• WORK TO BE COMPLETED
Give back, word for word, the lines in the listing below from the one holding "[276,292,307,307] 이후 ->" down to the one holding "(327, 530) none -> [87,672,118,688] 메뉴", both ends included.

== DATASET ENTRIES

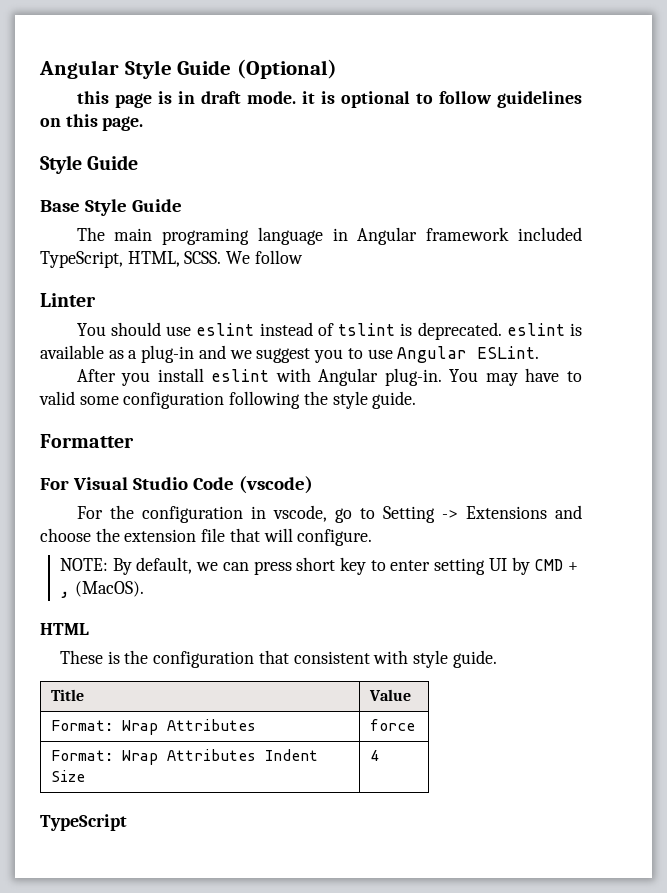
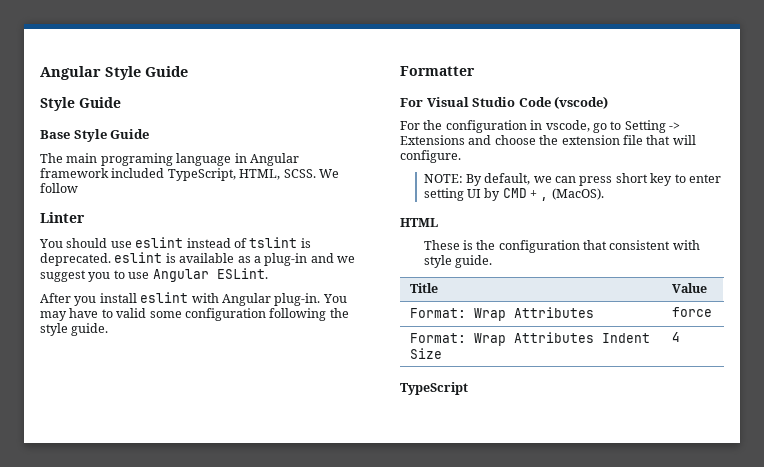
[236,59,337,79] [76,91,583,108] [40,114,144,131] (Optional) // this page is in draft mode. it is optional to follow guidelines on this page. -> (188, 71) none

====
== DATASET ENTRIES

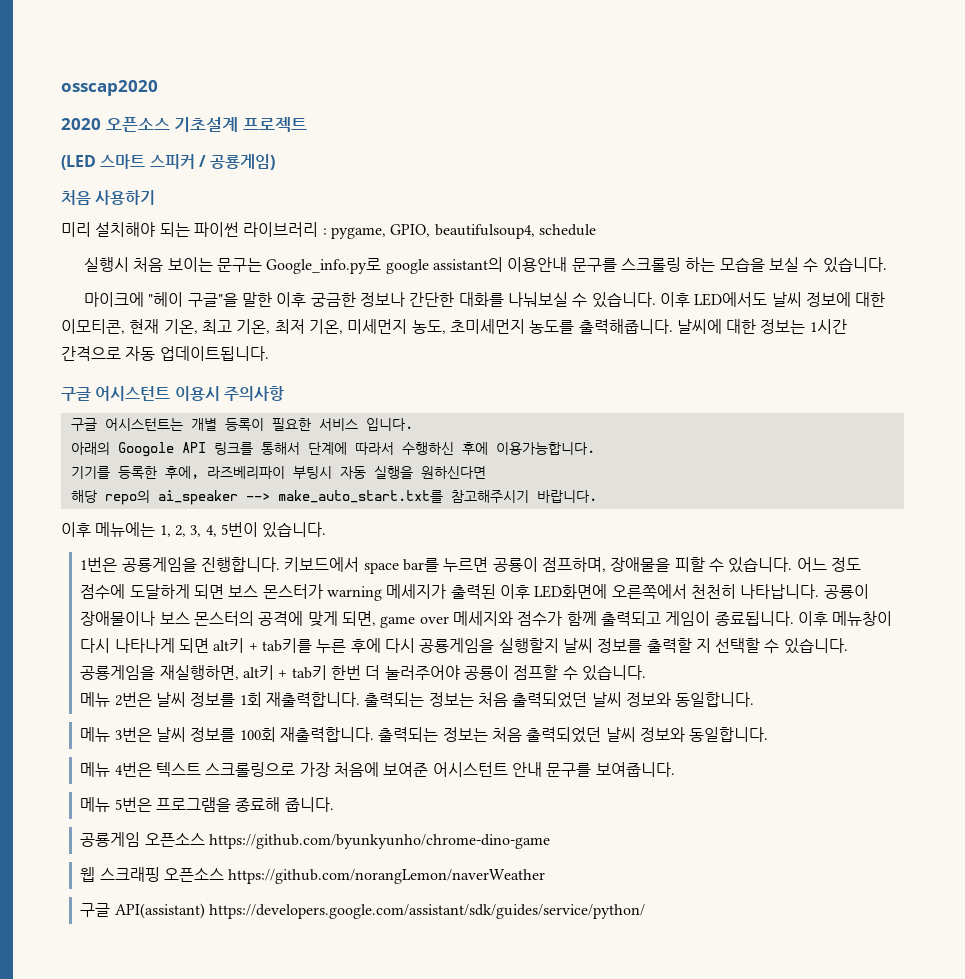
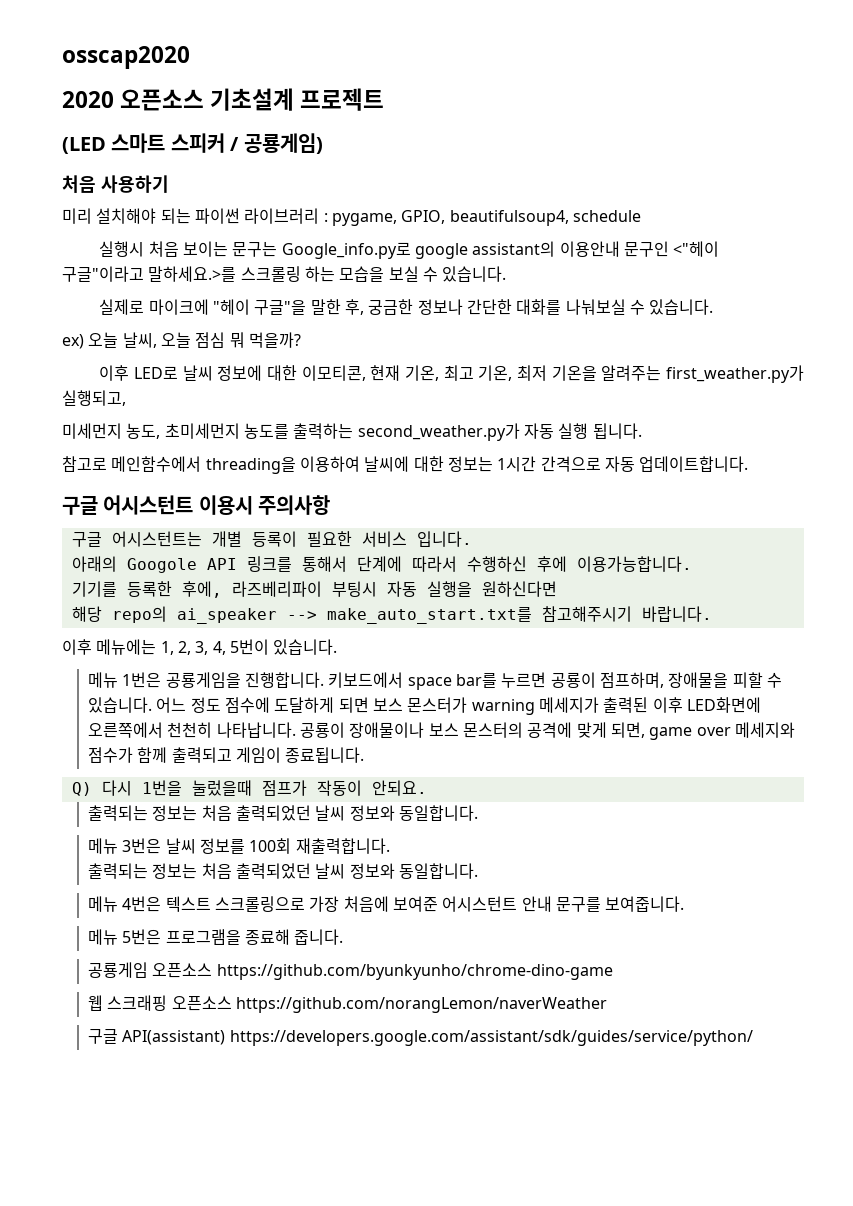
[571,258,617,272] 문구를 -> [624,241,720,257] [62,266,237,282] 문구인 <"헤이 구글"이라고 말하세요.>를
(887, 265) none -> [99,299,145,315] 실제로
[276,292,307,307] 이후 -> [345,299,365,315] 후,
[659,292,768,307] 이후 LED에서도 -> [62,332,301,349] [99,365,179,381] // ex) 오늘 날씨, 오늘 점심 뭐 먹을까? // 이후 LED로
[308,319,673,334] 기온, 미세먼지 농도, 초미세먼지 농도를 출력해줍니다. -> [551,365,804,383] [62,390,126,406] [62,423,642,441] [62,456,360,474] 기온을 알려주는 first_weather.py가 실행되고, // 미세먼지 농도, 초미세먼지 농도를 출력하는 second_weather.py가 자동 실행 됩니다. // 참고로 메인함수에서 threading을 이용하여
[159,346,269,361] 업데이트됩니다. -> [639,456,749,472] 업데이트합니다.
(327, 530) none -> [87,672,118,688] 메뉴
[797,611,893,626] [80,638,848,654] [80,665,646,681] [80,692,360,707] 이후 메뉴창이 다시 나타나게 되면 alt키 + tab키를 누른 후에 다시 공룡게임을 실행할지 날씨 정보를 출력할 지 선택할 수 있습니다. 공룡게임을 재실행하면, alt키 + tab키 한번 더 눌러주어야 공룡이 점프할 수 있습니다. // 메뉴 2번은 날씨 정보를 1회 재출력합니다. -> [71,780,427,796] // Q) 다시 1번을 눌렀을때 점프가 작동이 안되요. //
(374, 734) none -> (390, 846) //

====

• ANSWER TO THIS EXERCISE
[276,292,307,307] 이후 -> [345,299,365,315] 후,
[659,292,768,307] 이후 LED에서도 -> [62,332,301,349] [99,365,179,381] // ex) 오늘 날씨, 오늘 점심 뭐 먹을까? // 이후 LED로
[308,319,673,334] 기온, 미세먼지 농도, 초미세먼지 농도를 출력해줍니다. -> [551,365,804,383] [62,390,126,406] [62,423,642,441] [62,456,360,474] 기온을 알려주는 first_weather.py가 실행되고, // 미세먼지 농도, 초미세먼지 농도를 출력하는 second_weather.py가 자동 실행 됩니다. // 참고로 메인함수에서 threading을 이용하여
[159,346,269,361] 업데이트됩니다. -> [639,456,749,472] 업데이트합니다.
(327, 530) none -> [87,672,118,688] 메뉴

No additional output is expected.